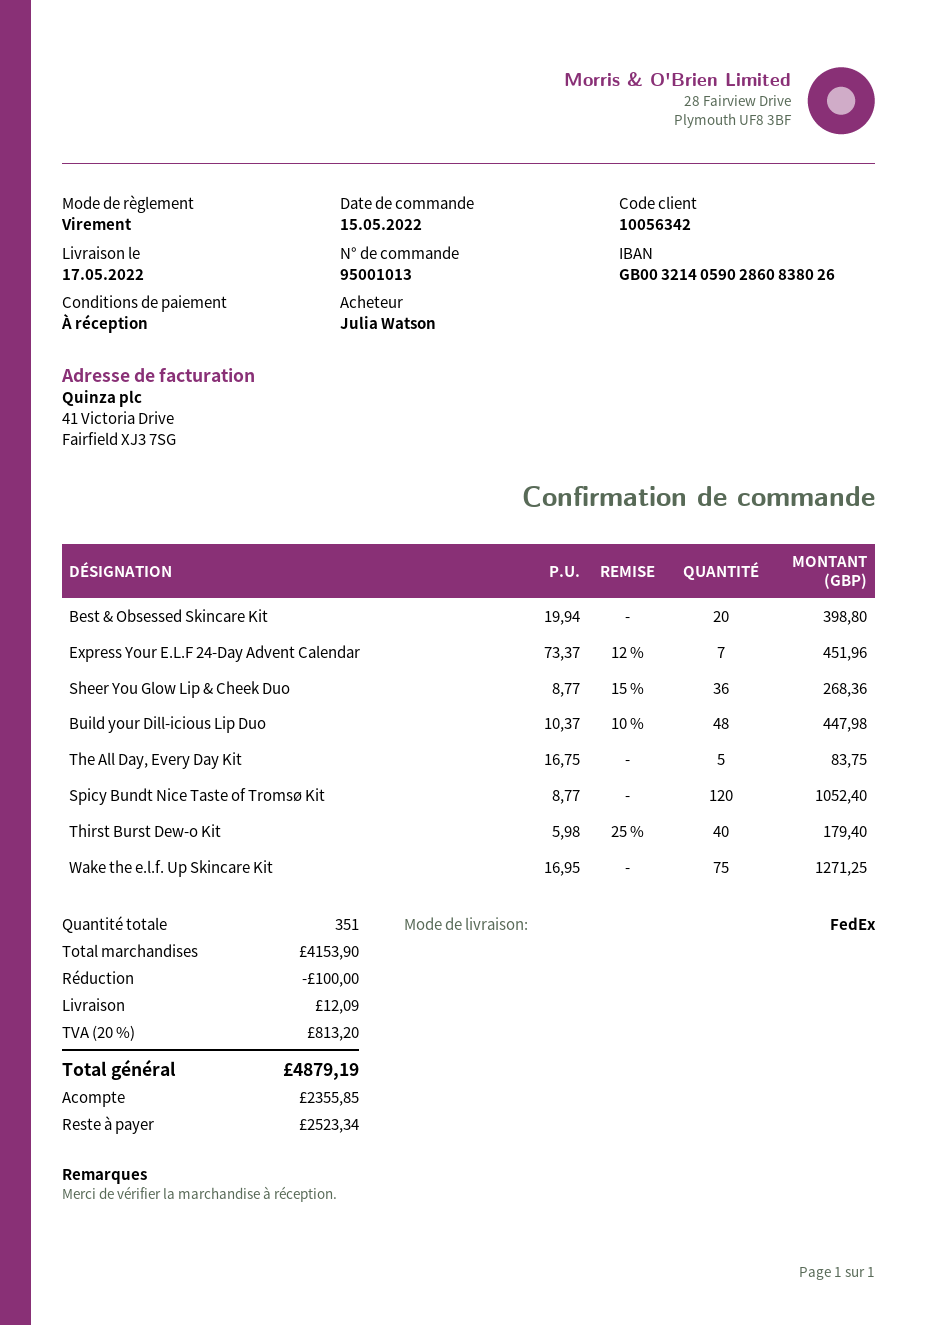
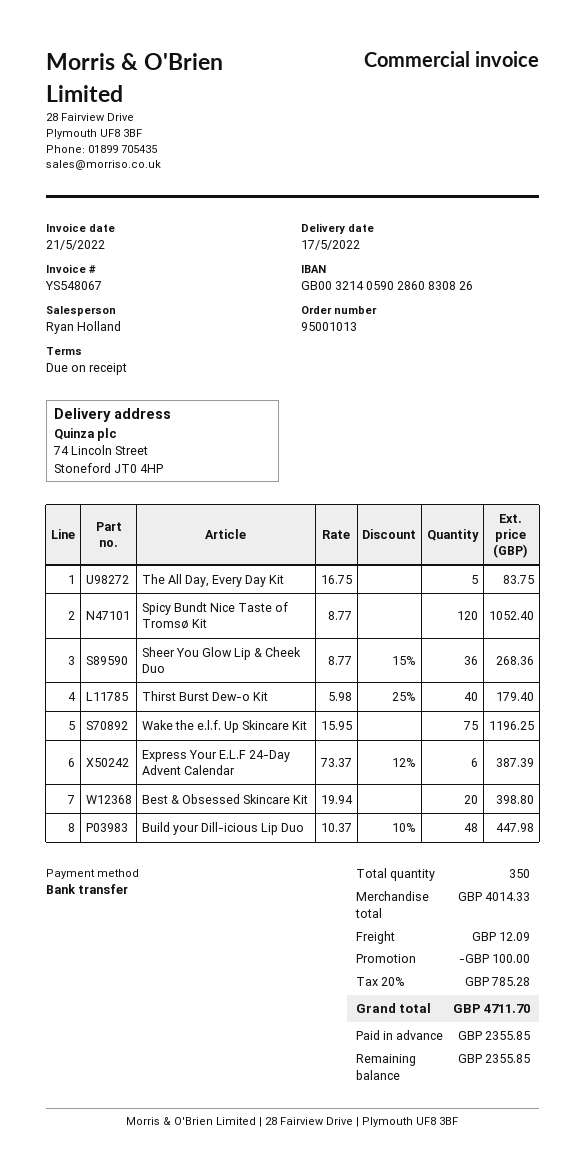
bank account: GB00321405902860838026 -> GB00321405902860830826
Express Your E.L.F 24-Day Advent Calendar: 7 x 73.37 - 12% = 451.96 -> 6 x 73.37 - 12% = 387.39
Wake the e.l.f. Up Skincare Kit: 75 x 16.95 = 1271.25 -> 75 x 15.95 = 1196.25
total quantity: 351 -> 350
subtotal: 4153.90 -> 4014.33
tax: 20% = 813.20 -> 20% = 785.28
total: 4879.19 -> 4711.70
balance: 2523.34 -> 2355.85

================

▸ **Problem details**:
Copy the entries character for character, excluding any pictures.

▸ **Answer below**:
bank account: GB00321405902860838026 -> GB00321405902860830826
Express Your E.L.F 24-Day Advent Calendar: 7 x 73.37 - 12% = 451.96 -> 6 x 73.37 - 12% = 387.39
Wake the e.l.f. Up Skincare Kit: 75 x 16.95 = 1271.25 -> 75 x 15.95 = 1196.25
total quantity: 351 -> 350
subtotal: 4153.90 -> 4014.33
tax: 20% = 813.20 -> 20% = 785.28
total: 4879.19 -> 4711.70
balance: 2523.34 -> 2355.85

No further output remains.